START Records shown

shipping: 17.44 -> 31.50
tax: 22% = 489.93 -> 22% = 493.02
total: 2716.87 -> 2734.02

END Records shown
START Records shown

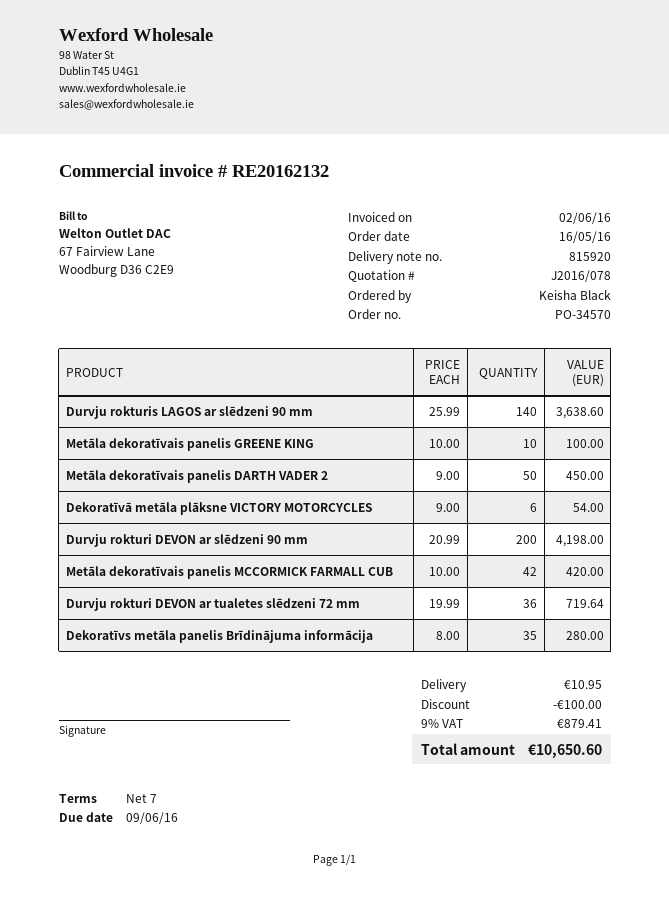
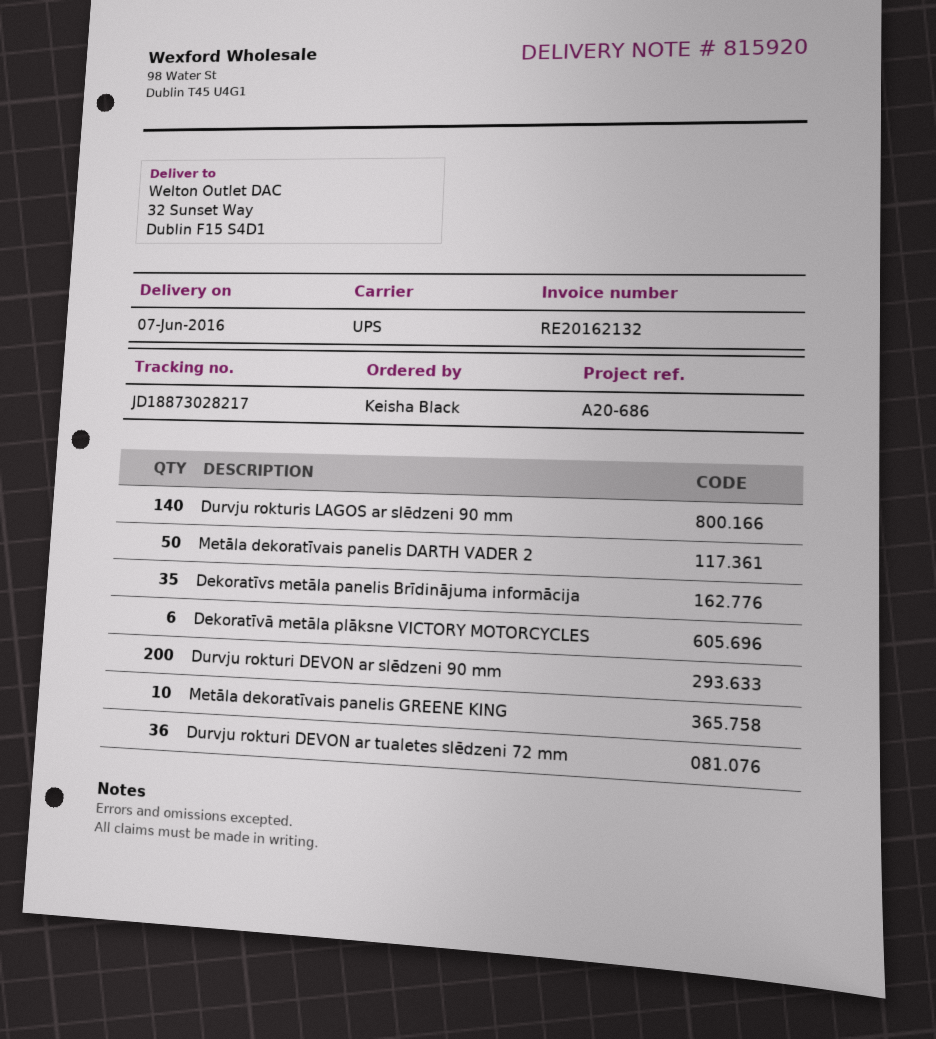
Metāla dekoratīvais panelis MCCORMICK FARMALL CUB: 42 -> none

END Records shown
START Records shown

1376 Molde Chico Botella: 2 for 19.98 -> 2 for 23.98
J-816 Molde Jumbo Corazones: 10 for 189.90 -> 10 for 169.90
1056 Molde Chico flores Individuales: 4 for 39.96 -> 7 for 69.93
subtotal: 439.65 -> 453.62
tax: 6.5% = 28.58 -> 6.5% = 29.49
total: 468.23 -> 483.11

END Records shown

* _What is expected_
Going through the listing above, count every line in which the word "Molde" occurs, and state only the count.

* _Answer to this exercise_
3